Although matinees cost less, movies are otherwise priced the same year-round. However, if demand is greater on certain days or seasons than on others, it makes sense for theaters to raise ticket prices.

Photo from The Atlantic.

On the subject of varied prices based on the time of year or day of the week, Orbach and Einav write (emphasis added):

Much of the reluctance to adopt variable pricing stems from formidable concerns about the costs of administering and policing price differentiation across movies. Such differentiation may present a challenge to the industry, but it should neither be confused with, nor should it supersede, price differentiation across show times. Practical obstacles to variable pricing across movies, if such exist, cannot explain why movies are priced uniformly on weekdays and weekends and throughout the year. Thus, those who remain skeptic of the viability of price differentiation across movies, should still accept the view regarding the likely profitability and viability of non-uniform prices along the show-time dimension (150).

Another idea for how to vary ticket prices is by reducing the price every week or so. A criticism of this idea raised in the Atlantic is that “[y]ou can’t consistently cut prices after a successful opening weekend. If people knew that ticket prices would fall after a big opening, many more would wait until the second or third weekend to see it, which would, ironically, destroy the meaning of opening weekends.” I think this claim is mostly true, but it may not be the case for event movies. I remember a few years ago my math teacher was talking about if movie prices should be nonuniform and asked the class how many of us would be willing to pay $25 to see the latest Harry Potter film on opening day.

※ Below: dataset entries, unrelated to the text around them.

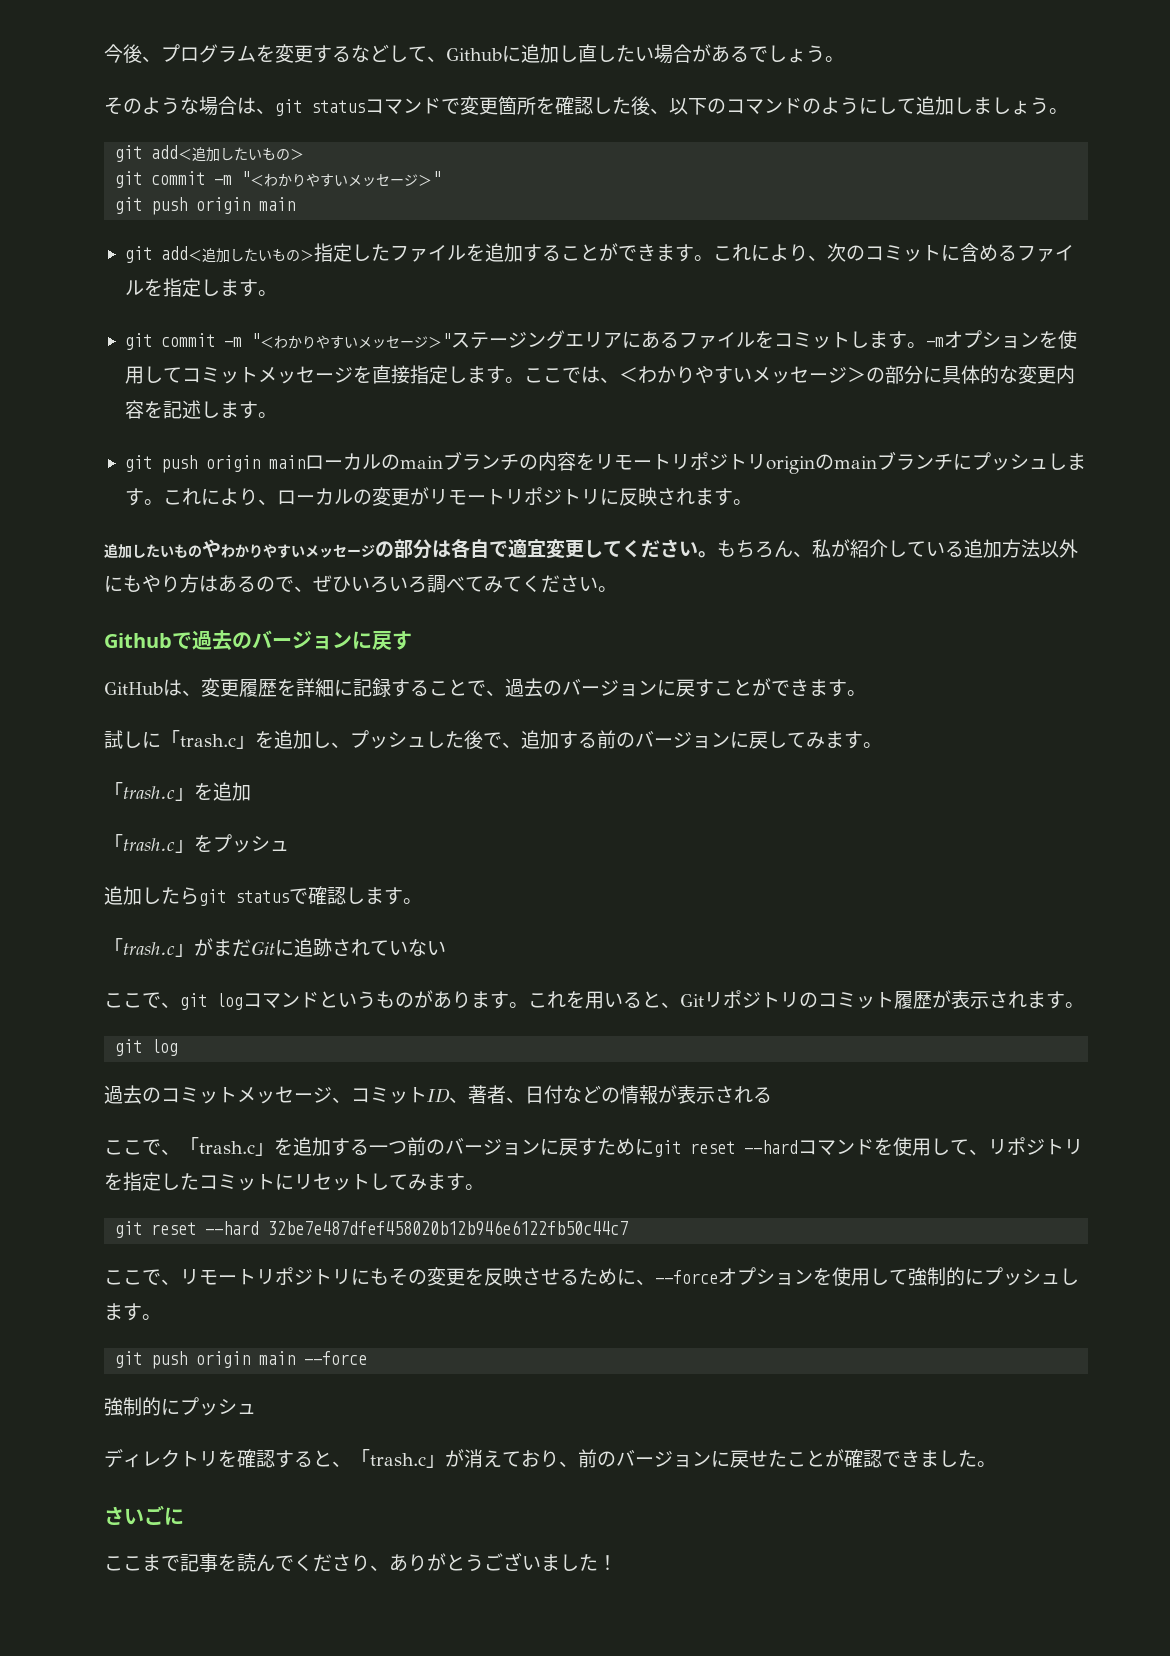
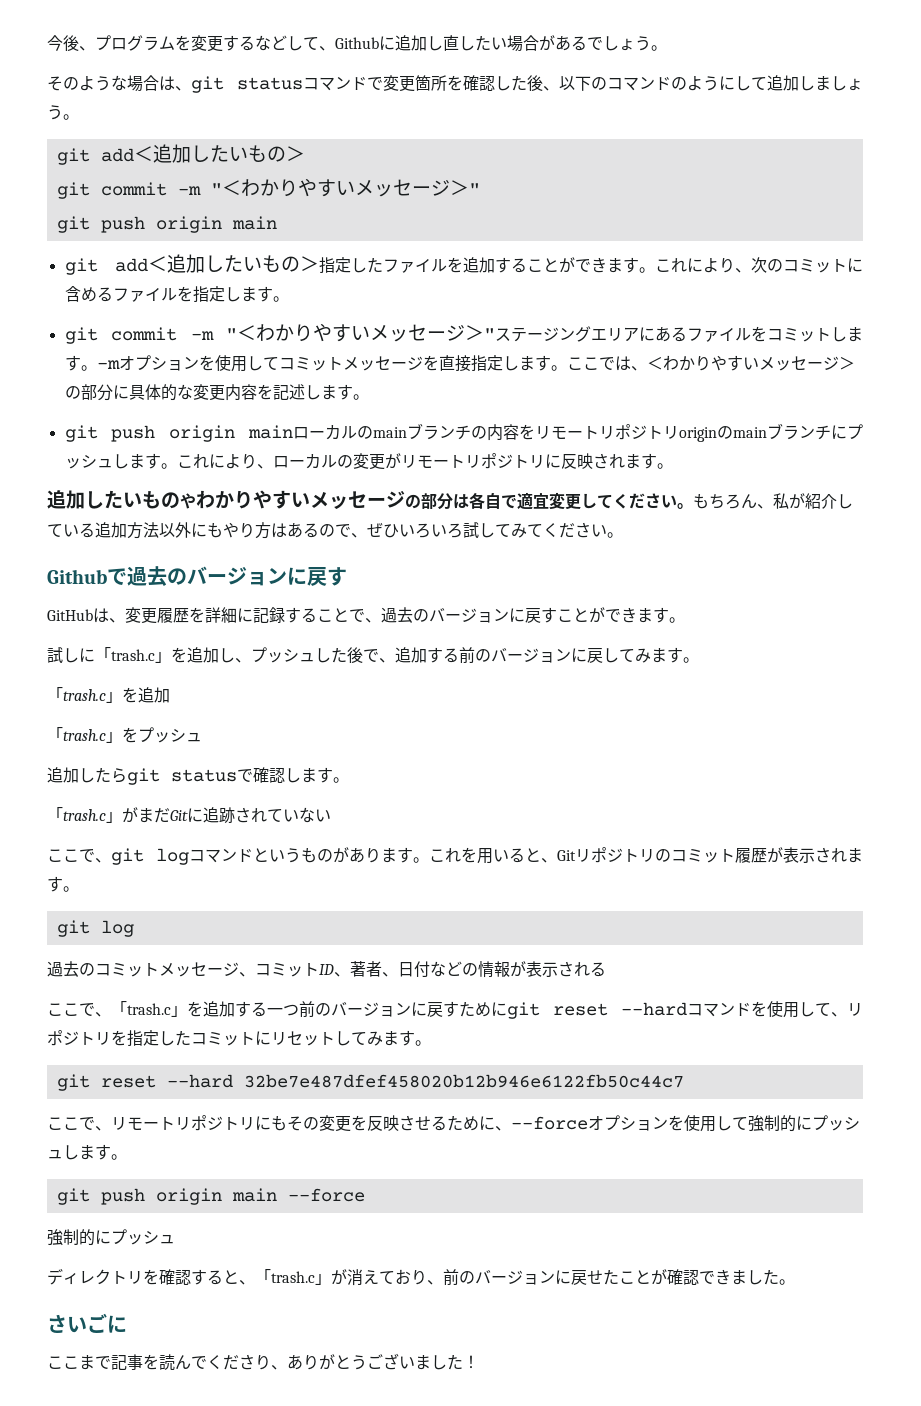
- もちろん、私が紹介している追加方法以外にもやり方はあるので、ぜひいろいろ調べてみてください。
+ もちろん、私が紹介している追加方法以外にもやり方はあるので、ぜひいろいろ試してみてください。

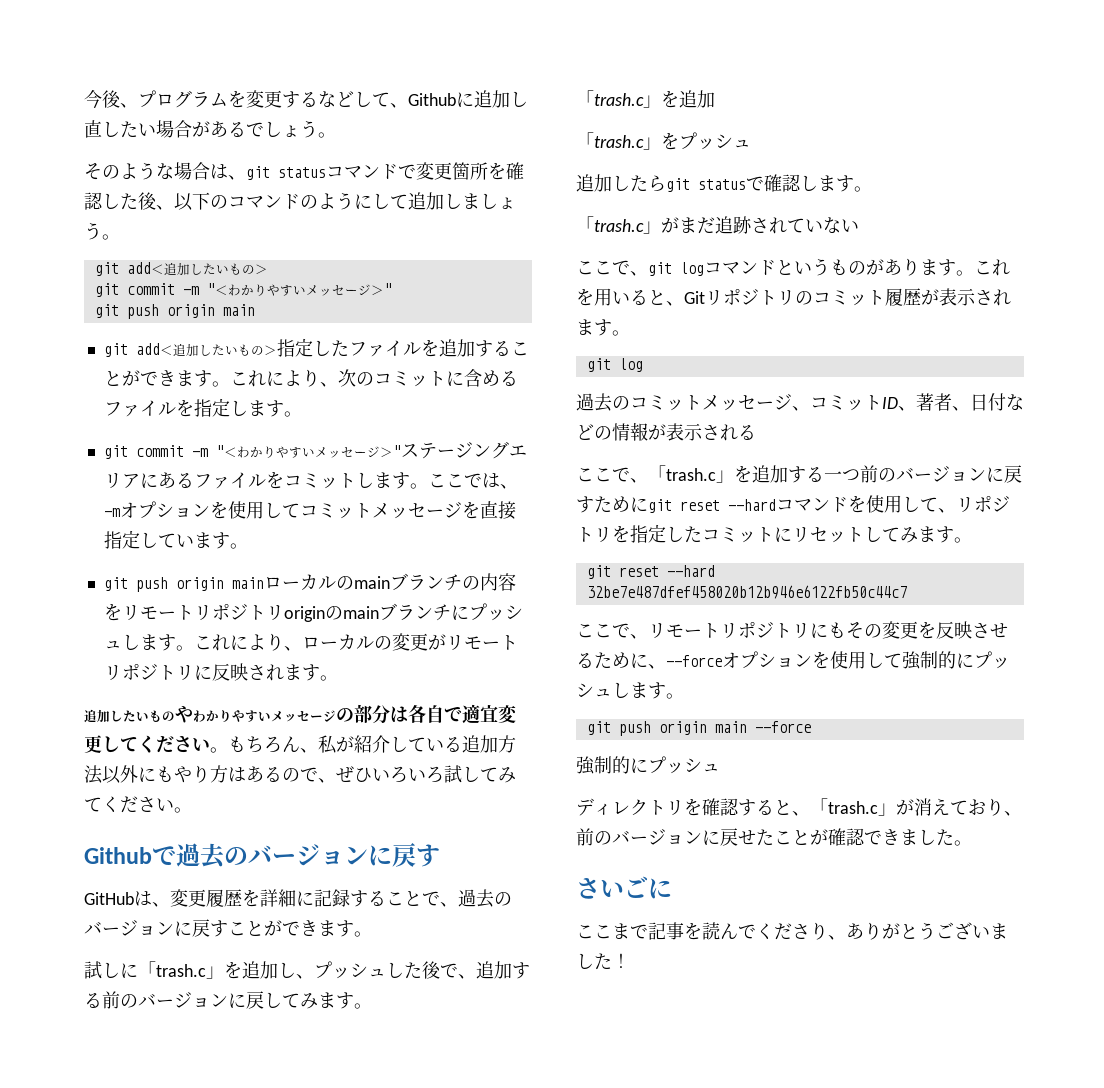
- -mオプションを使用してコミットメッセージを直接指定します。ここでは、＜わかりやすいメッセージ＞の部分に具体的な変更内容を記述します。
+ ここでは、-mオプションを使用してコミットメッセージを直接指定しています。
- 「trash.c」がまだGitに追跡されていない
+ 「trash.c」がまだ追跡されていない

Around a quarter of the class raised their hands. Therefore, theaters could potentially raise prices to very high amounts early on for event movies, and later the price could become the same as other movies. This way everyone who doesn’t want to pay extra would pay the same price as they would if all prices were equal, and the theater would make more money.

will we continue to see uniform ticket prices in the future?

We may not. According to ABC News, Steven Spielberg recently said, “You’re going to have to pay $25 to see the next ‘Ironman.’  And you’re probably only going to have to pay $7 to see ‘Lincoln,'” suggesting future high-budget films will cost more to see than lower-budget ones.

have movie tickets become more expensive over the years?

Photo from The New York Times.

Yes and no. As the graph to the side from a New York Times article shows, movie prices have indeed increased in recent years. However, the article also states that “Patrick Corcoran, the director of media and research for the National Association of Theatre Owners, points out that a ticket purchased for the average price of $1.65 in 1971 would cost $9.20 today — higher than the actual industry average, if adjusted according to the general inflation rate.”